Key findings of the AP investigation:

— Fort Ord, a decommissioned U.S. Army base in Central California, was polluted with toxic chemicals that leached into the groundwater and eventually the base’s drinking water. Some veterans who served there decades ago want to know if exposure to those chemicals could be the root cause of serious health problems, including rare blood cancers.

— The military says no, based on a 25-year-old public health risk assessment. The CDC’s Agency for Toxic Substances and Disease Registry concluded in 1996 that there were no likely past, present or future risks from exposures at the base. Since then, research into the dangers of those chemicals has advanced. Trichloroethylene, also known as the miracle degreaser TCE, for example, is now a known human carcinogen, and epidemiological studies indicate a link between TCE and blood cancers like non-Hodgkin lymphoma and multiple myeloma.

— TCE was among dozens of pollutants that scientists discovered as early as 1985 and today still exists in concentrations above the legal limit for drinking water in the aquifer below Fort Ord, according to local and federal water quality reports. Local water officials say drinking water is now pulled from other areas and treated before being delivered to customers.

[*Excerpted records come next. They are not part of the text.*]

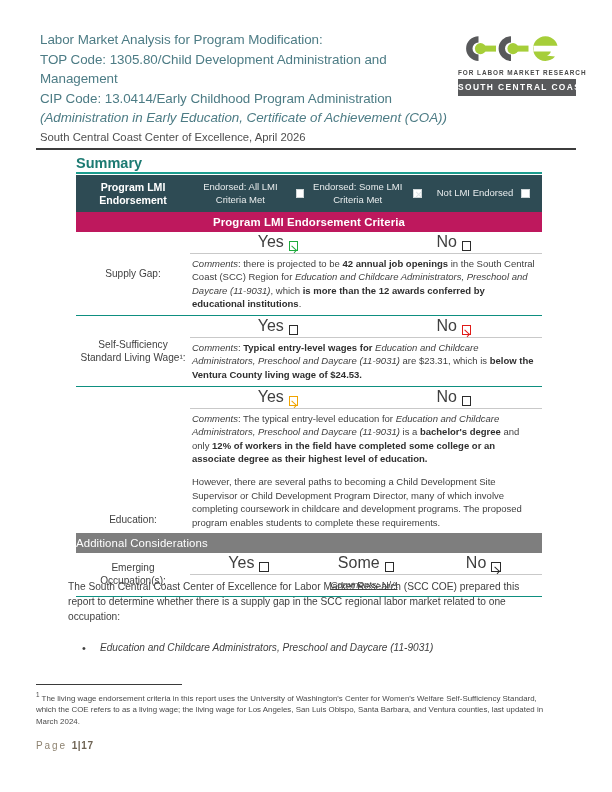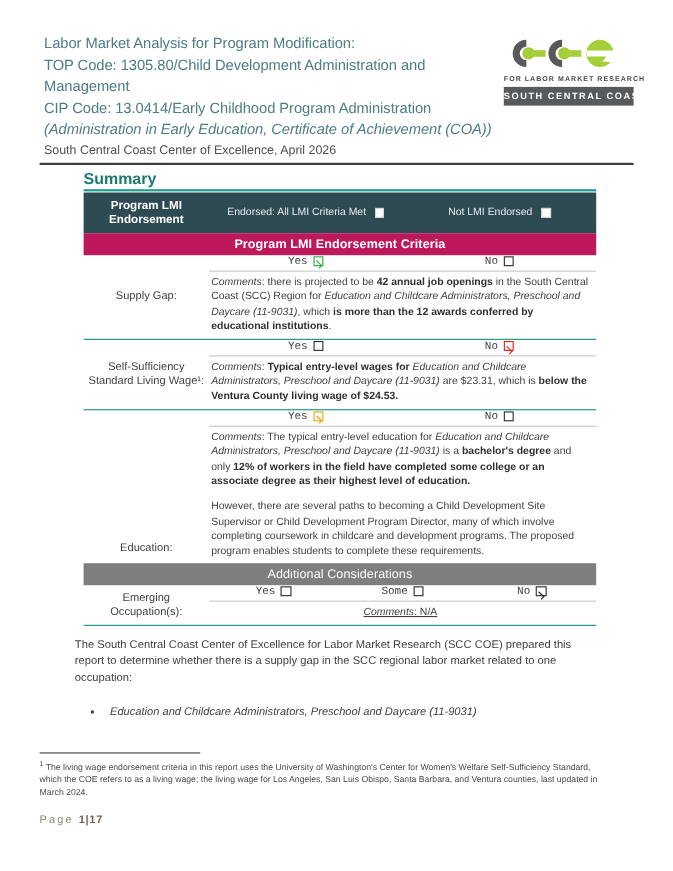"Endorsed: Some LMI Criteria Met" div.endorse-opt { html: none -> <div> <span>Endorsed: Some LMI Criteria Met</span> <span></span> </div> }
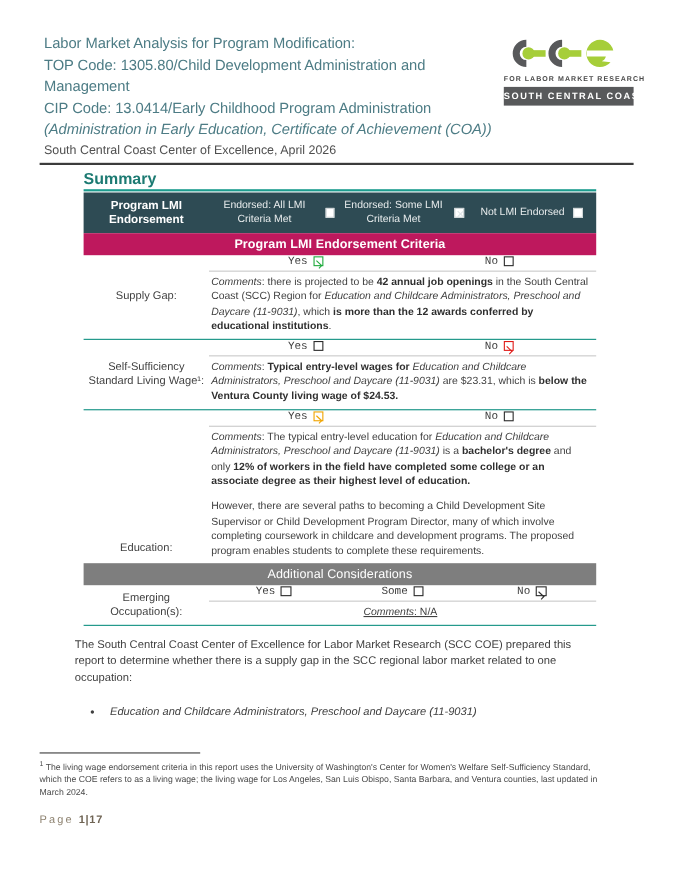"Yes" .yn-cell { align-items: flex-start -> flex-end; font-family: Liberation Mono, monospace -> none; font-size: 10px -> 16px }
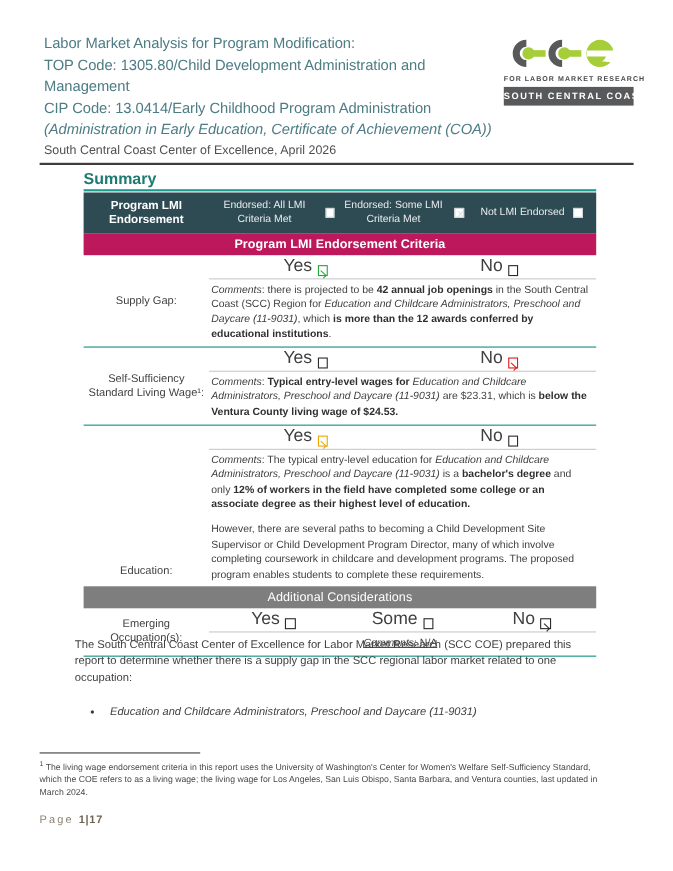"Additional Considerations" .band-gray { text-align: center -> left }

— The U.S. Army knew that TCE and other toxic chemicals had been improperly dumped at Fort Ord for decades, an AP review of public documents found. Still, the Army downplayed the health risks, documents show. Contractors brought in to clean up the groundwater were warned not to tell community members, news media or local public agencies what they found in their drinking water, according to a 1985 military memo.

— There is rarely a way to directly connect toxic exposure to a specific individual’s medical condition. Local utilities, the Defense Department and some in the Department of Veterans Affairs insist Fort Ord’s water has always been safe. But the VA’s own hazardous materials exposure website, along with scientists and doctors, agree that, in general, dangers exist for military personnel potentially exposed to contaminants.

— The Defense Department has not systematically tracked the accumulated chemical exposures of service members who move from contaminated base to contaminated base. And the VA has not done comprehensive epidemiological studies to determine whether veterans are getting ill from their service.

— Fort Ord veterans are not the only ones to question whether their service made them ill. This is happening almost everywhere the military has set foot, and the federal government is still learning about the extent of both the pollution and the health effects of its toxic legacy.